BENNINGTON — Restaurants and bars have made changes to their operations as they face a decline in business and state-mandated restrictions amid the novel coronavirus outbreak.
Vermont Gov. Phil Scott last week announced the statewide closure of all bars and restaurants, effective Tuesday, March 17, though the order allows those enterprises to continue to offer takeout, curbside pickup and delivery.
In light of the outbreak and the suspension of dine-in service, the Southwestern Vermont Chamber of Commerce's annual Restaurant Week was rechristened Takeout Week. The event started Sunday, March 22 and continues through Saturday.

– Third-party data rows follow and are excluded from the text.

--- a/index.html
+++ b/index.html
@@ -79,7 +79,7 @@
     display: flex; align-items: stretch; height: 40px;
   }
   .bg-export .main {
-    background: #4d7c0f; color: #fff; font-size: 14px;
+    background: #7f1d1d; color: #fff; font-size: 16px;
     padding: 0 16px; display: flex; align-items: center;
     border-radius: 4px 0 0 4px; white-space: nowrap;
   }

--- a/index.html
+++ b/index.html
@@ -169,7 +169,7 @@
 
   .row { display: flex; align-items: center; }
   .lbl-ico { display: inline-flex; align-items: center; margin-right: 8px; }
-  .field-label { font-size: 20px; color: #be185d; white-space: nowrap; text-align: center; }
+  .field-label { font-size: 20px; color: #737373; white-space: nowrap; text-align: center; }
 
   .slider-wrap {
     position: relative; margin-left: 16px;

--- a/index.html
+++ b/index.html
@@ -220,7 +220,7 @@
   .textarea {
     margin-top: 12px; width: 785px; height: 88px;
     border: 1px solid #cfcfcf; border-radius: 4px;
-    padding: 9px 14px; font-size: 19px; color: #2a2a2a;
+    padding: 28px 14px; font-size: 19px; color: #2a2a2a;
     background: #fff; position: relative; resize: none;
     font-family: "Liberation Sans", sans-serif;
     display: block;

Ryan Hassett, who owns three food-related Main Street businesses — Bringing You Vermont, Bennington Pizza House and Vermont Confectionery — as well as the recently revamped Woodford General Store, said the outbreak has impacted each of his businesses differently.

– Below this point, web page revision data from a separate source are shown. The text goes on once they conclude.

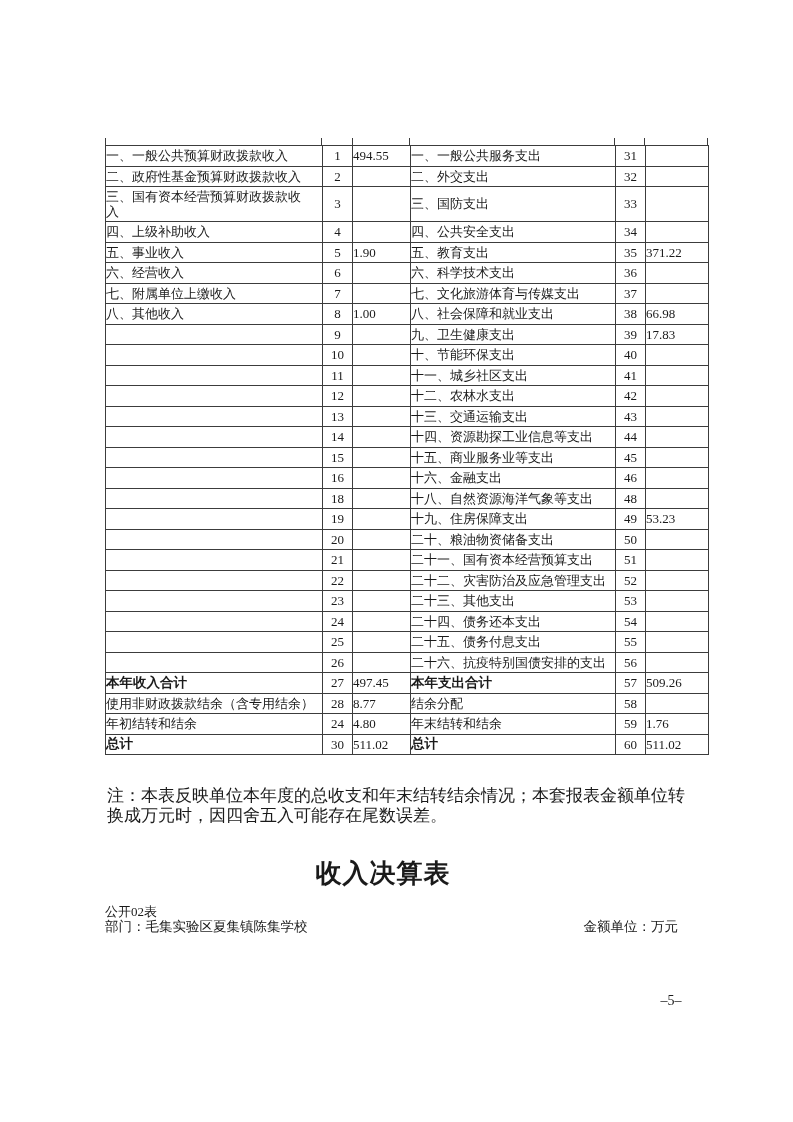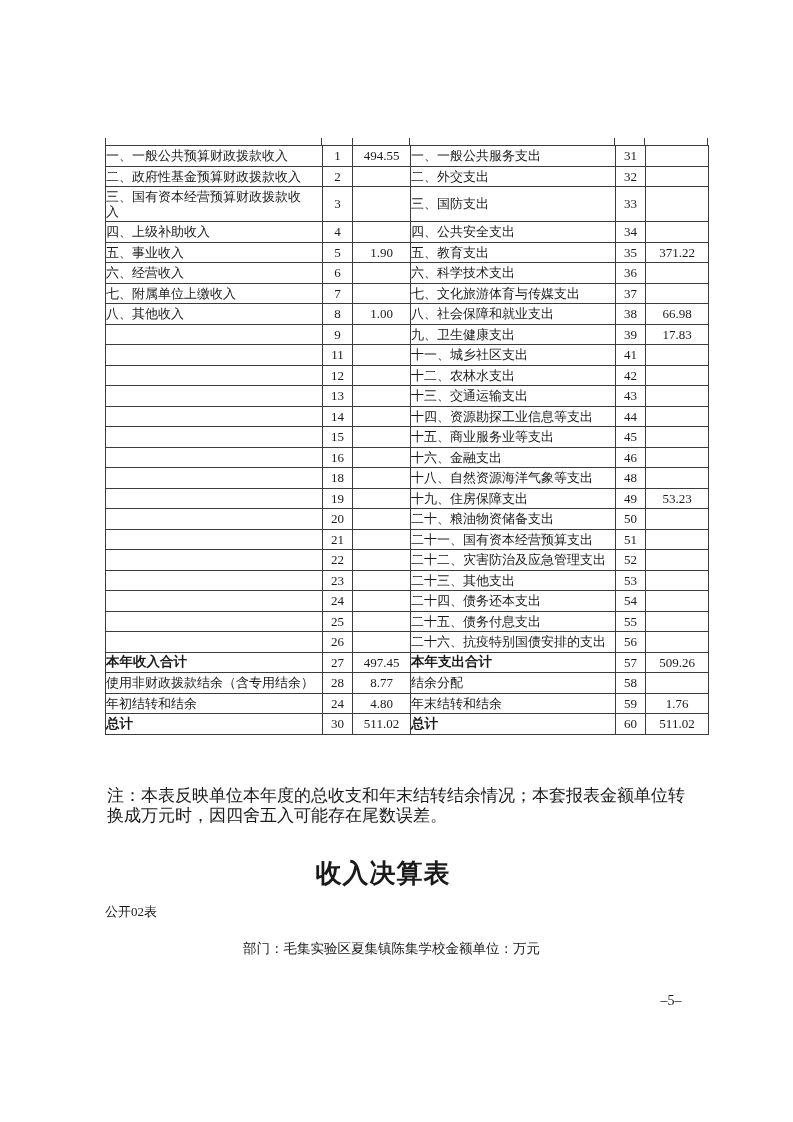--- a/index.html
+++ b/index.html
@@ -44,7 +44,7 @@
   td.name  { text-align: left; padding-left: 5px; white-space: pre-line; word-break: break-all; }
   td.name.total { padding-left: 0; font-weight: bold; font-size: 13.5px; }
   td.line  { text-align: center; }
-  td.amount{ text-align: center; padding-right: 5px; }
+  td.amount{ text-align: left; padding-right: 5px; }
 
   .note {
     position: absolute;

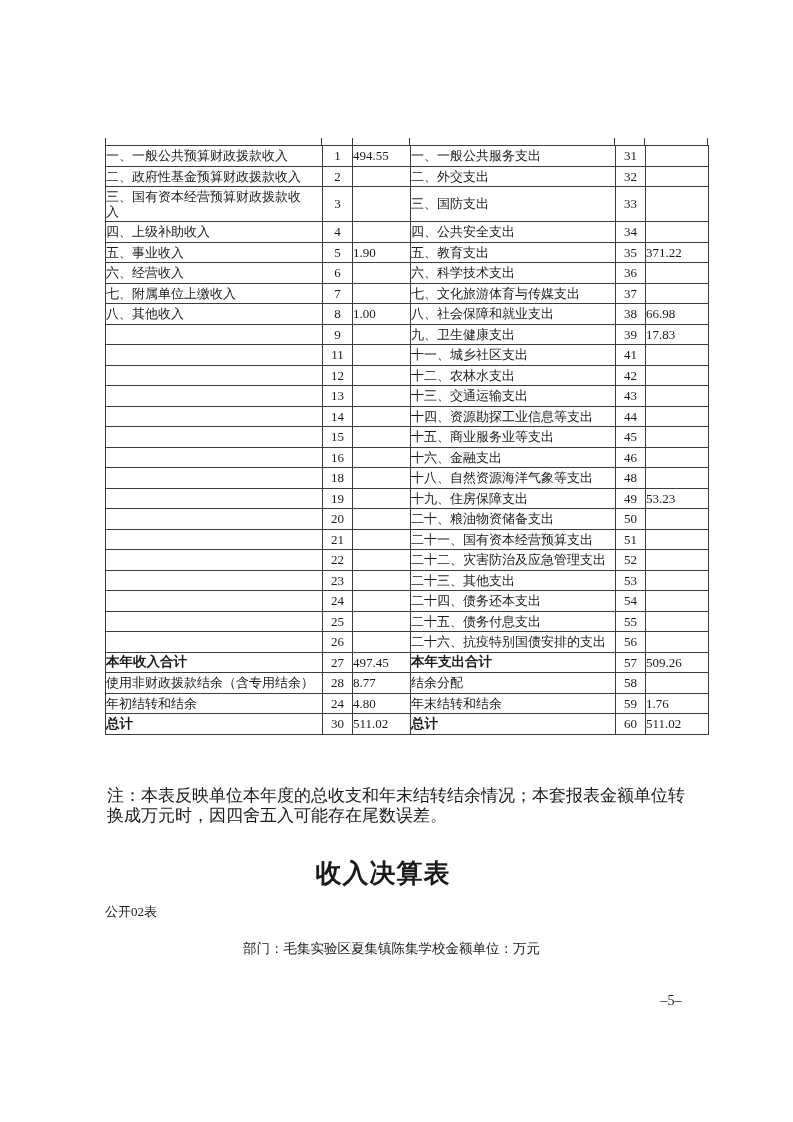--- a/index.html
+++ b/index.html
@@ -197,6 +197,14 @@
         </tr>
         <tr>
           <td class="name"></td>
+          <td class="line">10</td>
+          <td class="amount"></td>
+          <td class="name">十、节能环保支出</td>
+          <td class="line">40</td>
+          <td class="amount"></td>
+        </tr>
+        <tr>
+          <td class="name"></td>
           <td class="line">11</td>
           <td class="amount"></td>
           <td class="name">十一、城乡社区支出</td>

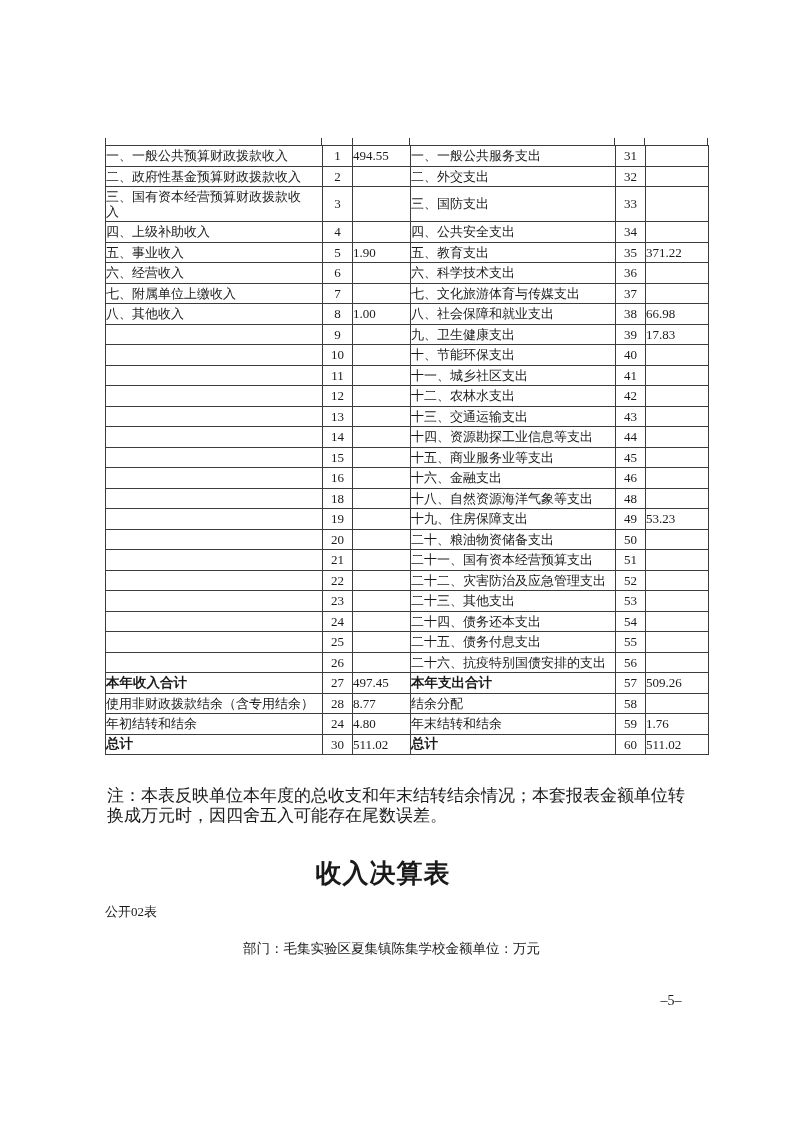--- a/index.html
+++ b/index.html
@@ -81,10 +81,10 @@
   .meta-row {
     position: absolute;
     left: 105px;
-    top: 940px;
+    top: 918px;
     width: 573px;
     display: flex;
-    justify-content: center;
+    justify-content: space-between;
     font-size: 13.5px;
   }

More than two-thirds of the Bennington Pizza House's normal business is delivery and takeout, making it perhaps the least affected operation of the bunch, though its volume of orders is still down, Hassett said. Vermont Confectionery has temporarily closed, though Bringing You Vermont and the general store are still offering the candy shop's products and fielding orders for Easter.
Hassett said he has had to lay off nearly all of his employees, essentially leaving him and his wife and children to staff the three still-open establishments.
Bringing You Vermont, a country store and cafe located at 434 Main St., has taken a hard hit because owners and employees of other downtown businesses and agencies have constituted a major part of its clientele for breakfast and lunch, Hassett said.
Elm Street Market owner Ted Cutsumpas said on Wednesday that "business has been cut by half," at least partly because all of his catering orders for institutions and companies has stopped.
Cutsumpas said he has not yet laid off any employees, though hours have been adjusted. The market has also started to stay open later and launched an online ordering platform, he said.
Call-in lunch orders have been somewhat steady, Cutsumpas said, and the market has tried to limit store access to no more than two customers at any one time.
One challenge amid the uncertainty is attempting to assess the appropriate amount of deli meats and other products to order for future days, Cutsumpas said.
"There's no playbook for this," he said.
At Lil' Britain, a fish-and-chips shop located at 116 North St., business is still "pretty good," said owner Nathan Johnson.
Lunchtime has been slower than usual, and dinner remains the restaurant's busiest time, he said. Business from tourists and elderly people has diminished.
At this point, the shop is committed to staying open, though temporarily closing is "an option that we've talked about," Johnson said. "As long as we're able to do things in a healthy way and people are willing to come by," he said, the business will continue operating.
The shop does not offer delivery currently. One challenge for handling curbside pickups, Johnson said, is the lack of convenient parking near the shop.
Lil' Britain has been following guidelines from the Centers for Disease Control and Prevention and the Vermont Department of Health, Johnson said.
Johnson has not needed to lay off any employees at the shop, which already had a small staff, he said.
Sales last weekend for The Miller's Toll, a craft cocktail bar located at 716 Main St., "were similar to a regular weekend except a little down" because the business, normally open on Thursday, Friday and Saturday, was open only the latter two days, co-owner Lisa Harrington wrote in an email on Wednesday.
Scott last week directed the Vermont Department of Liquor and Lottery to allow restaurants and bars to offer alcoholic beverages, including mixed drinks, for takeout and delivery.
"The switch from [a] laid back, relax with a cocktail and friends atmosphere" to a takeout operation "was quite a transition," Harrington wrote, explaining that the business previously handled only one or two to-orders every weekend "at most."
"We ended up making our traditional drinks without ice, room [temperature] to prevent drinking in the car on the way home, adding a sticker to seal the bottle, directions on how to prepare the cocktail, and a warning to not open before getting to their destination and not to drink and drive," Harrington wrote.
The response from customers has been positive, Harrington wrote. "We had a great first weekend."
One concern going forward is the continued availability of certain ingredients, she wrote.